Another thing, my tool box. So much in there I’ve never touched. I need to weed out the cruft.
Travel helps with this a lot too. What do you pack and what do you leave behind. If you left it behind, that probably says something. If you can’t imagine going out without it, that says something too. I like forcing myself to constantly evaluate the stuff I choose to surround myself with. If you pick just one thing that can do the job well, and is beautifully designed, then you’ll appreciate it more and pay more attention to what you want to do, rather than what you are doing it with.
Several years ago while giving a lecture at The Academy of Fine Arts Vienna, the professor hosting my talk astutely noted that everything I’ve been involved with – be it putting out records, putting on art shows, building blogs, etc – all seemed to have a strong desire to build a community, and observed that perhaps a lack of community, or belonging as a child may have led to a life trying to manufacture that community. This was an art professor, not a psycho analyst, but he was more right on then he realized.
I moved around a lot as a kid so I never had the “I’ve been here all my life” experience that many other kids had. I was always the new kid and I was always trying to find my place in a group of friends who had known each other for years before I’d shown up. I was constantly trying to prove my worth and value to that community, even if I didn’t realize it at the time. When I was old enough to realize there was a world outside of my immediate surroundings and that I could actually interact with that world, I realized that world had communities too and that I might find a place that I fit in. And when the internet became an option that got a lot easier. I learned that the first and best way to a add value to a community was to actually build it.

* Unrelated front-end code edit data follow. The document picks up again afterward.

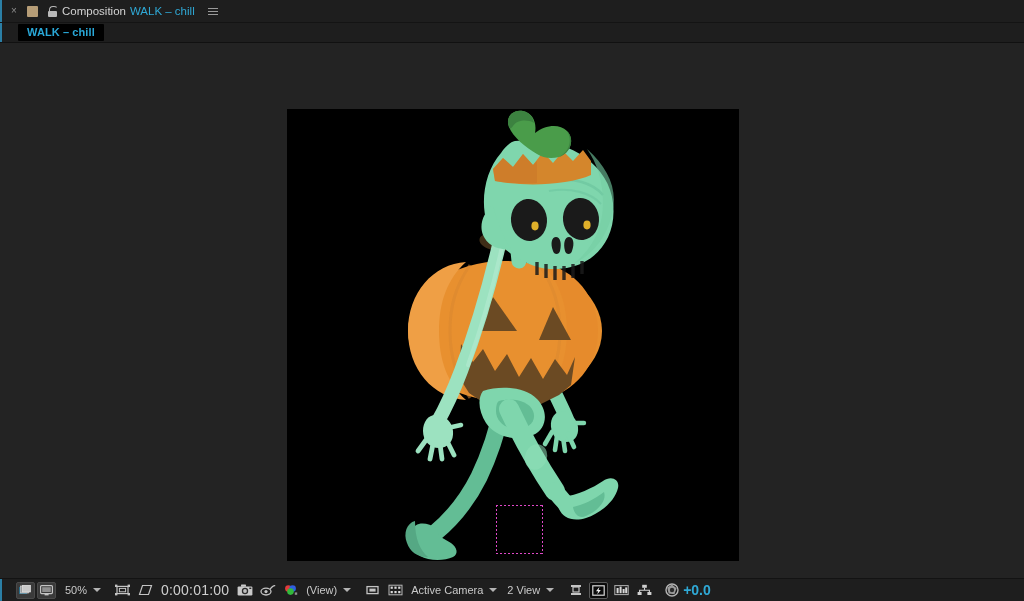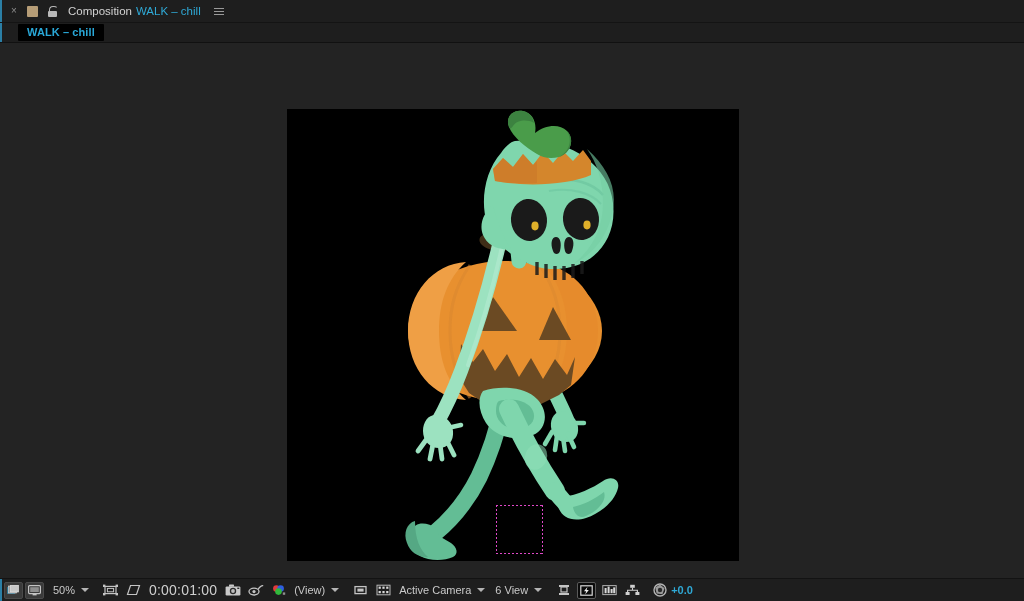"Composition WALK – chill" .tb-title { margin-left: 6px -> none }
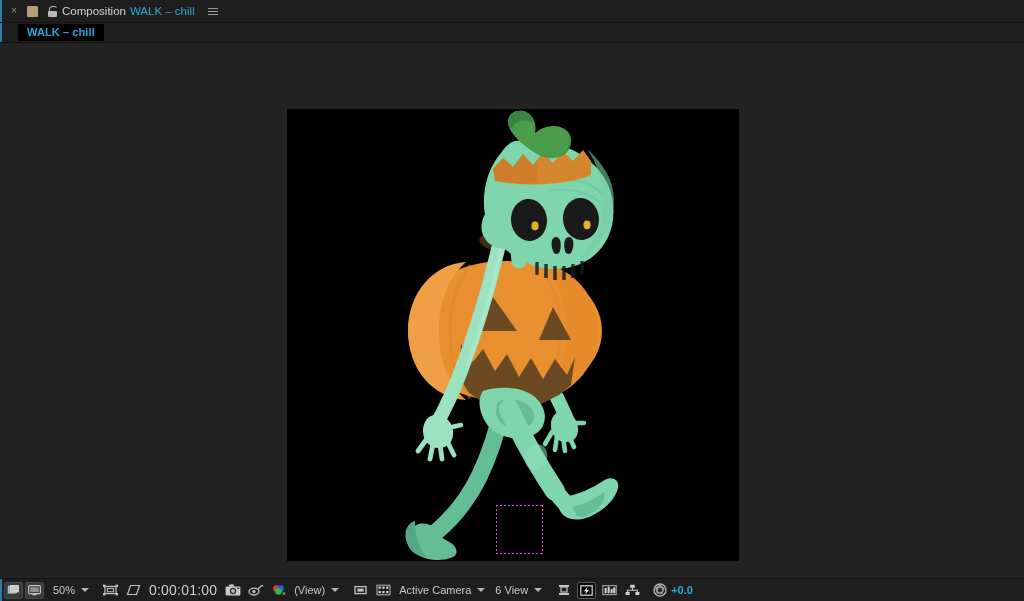"50%" .bottombar { padding-left: 3px -> 15px }
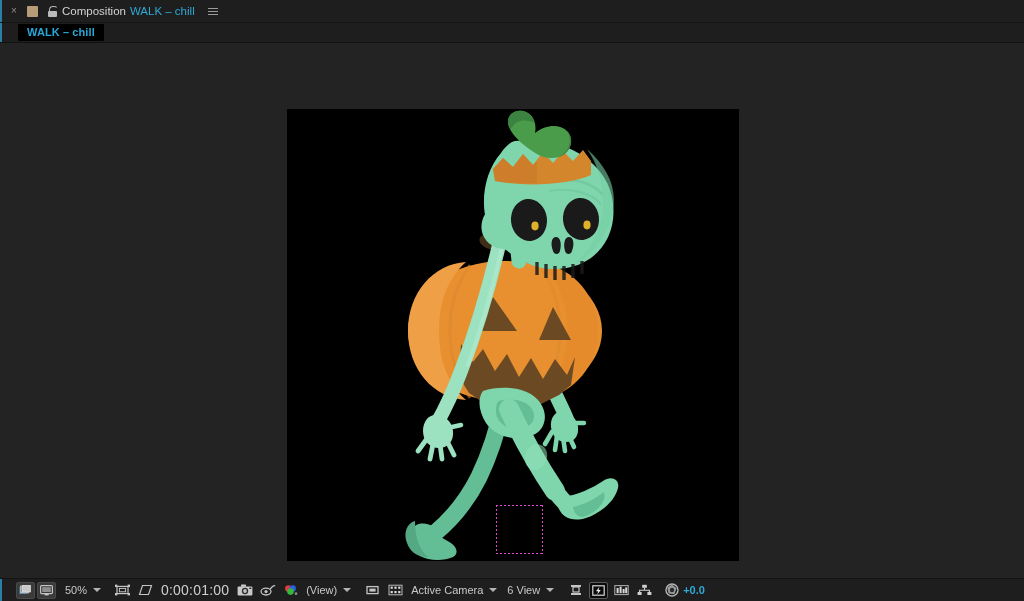"6 View" div.bb-label { text: 6 -> 2 }
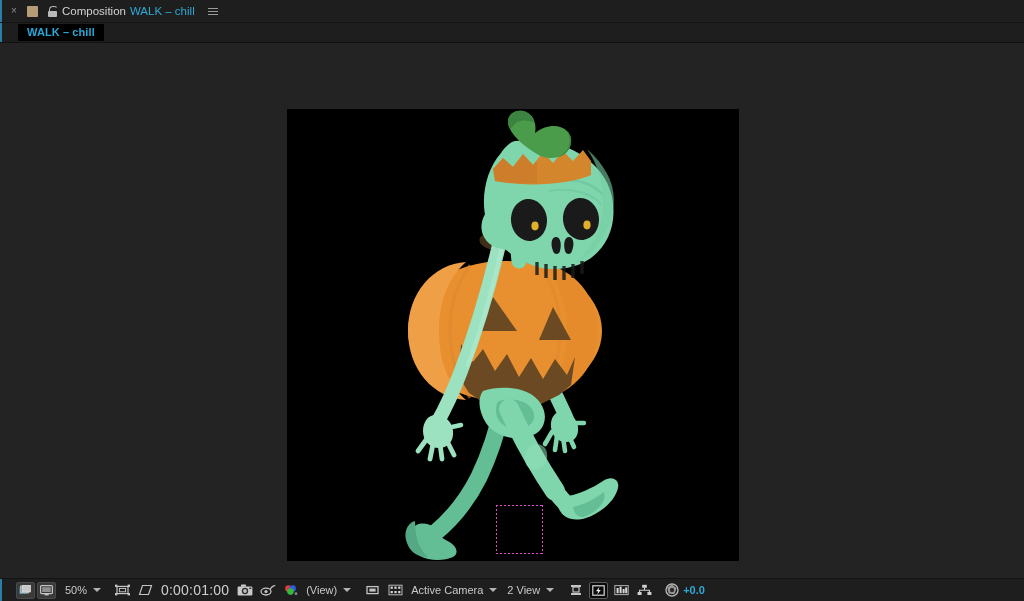"+0.0" .bb-cyan { font-size: 11px -> 14px }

And I love the communities that I’ve been with, but on some level I’ve always been envious of the people who grew up somewhere and were a part of the local community because of that. I have a great amount of Los Angeles pride but I’ve lived there for only 12 years. That’s longer than I’ve lived in any other place, and longer than many people who move to LA, but still nothing compared to people who were born there. And while this may not have any basis in fact, no matter what I do in LA and how much I rep it I’ll always feel that I don’t have as much claim to the city as others.